(Posted Dec. 24, 2017)
By Kristy Zurbrick, Madison Editor
Nick Szabo has stepped down as London city auditor. His resignation took effect Dec. 17.
In a statement dated Dec. 17, Mayor Patrick Closser wrote, “(Szabo’s) voluntary resignation was tendered after an issue arose and the matter was referred to the Ohio Auditor’s Office.”
When asked about the specific nature of the issue, Closser declined to comment.
The remainder of Closser’s written statement is as follows: “Mr. Szabo has expressed sincere remorse for the issue and vacated the office immediately. All matters will be handled by the Ohio Auditor’s Office.
“The city administration and I will always demand integrity, dignity and respect from our employees and elected officials, without exception. The city of London has a resilient spirit, and I trust that brighter days are coming for our community.”

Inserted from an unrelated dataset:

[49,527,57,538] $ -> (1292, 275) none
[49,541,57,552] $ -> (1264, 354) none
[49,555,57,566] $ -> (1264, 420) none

Ben Marrison, director of communications for the Ohio Auditor’s Office, confirmed that the state office received information from Closser and is reviewing that information. Marrison declined to comment further on the matter.
In a statement submitted with his resignation letter, Szabo said his decision to resign was made in consideration of the best interests of his family.

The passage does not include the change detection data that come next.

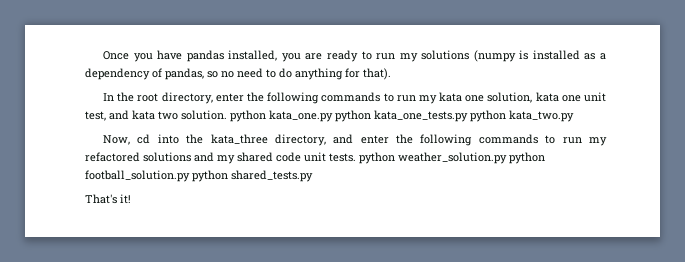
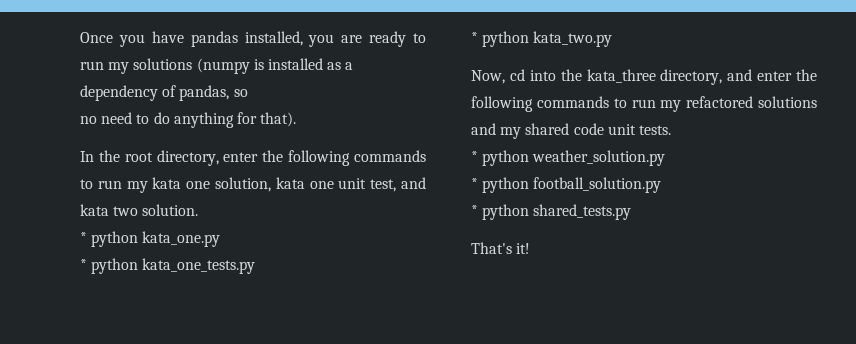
(218, 74) none -> (248, 93) //
(227, 115) none -> [80,232,87,243] // *
(333, 116) none -> [80,259,87,270] // *
(468, 116) none -> [471,32,478,43] // *
(356, 157) none -> [471,151,478,162] // *
(507, 158) none -> [471,178,478,189] // *
(190, 176) none -> [471,205,478,216] // *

He went on to write: “I have enjoyed serving (as) the auditor for the great city of London, Ohio, for the past two years. I wish nothing but prosperity and accomplishment for London and the Madison County Republican Party. I decline to offer further comment at this time.”
Szabo joined the London auditor’s office in August 2015 to work on payroll. In November of that year, shortly after winning election to a four-year term, Katie Hensel resigned as city auditor to take a job outside the county. The Madison County Republican Central Committee appointed Szabo to serve the first two years of Hensel’s term. In November of this year, Szabo, a Republican, ran unopposed to win election to the remaining two years of the unexpired term. The term ends on Dec. 31, 2019.
As for who will handle the auditor’s duties in the short term and in the long term, Closser said, “We are currently figuring everything out on that issue.”
On Dec. 19, Nick Adkins, chairman of the Republican Central Committee, said he planned to meet with city administration to discuss options for filling the vacancy. He said the options are as follows:
– Closser could appoint someone to fill the position;
– Closser could opt not to make an appointment, in which case the London members of the central committee would make the appointment;
– Closser could make a short-term appointment, and the central committee could follow with a longer-term appointment of the same or a different person.
In any case, the appointment would stand only until the November 2018 election, Adkins said. Individuals interested in serving out the rest of the term from November 2018 through December 2019 would have to run in the May primary and November general election this year.
Should the central committee make an appointment, law dictates that the committee can do so no earlier than five days and no later than 45 days after a resignation becomes effective. In this case, the window is Dec. 21 to Jan. 30.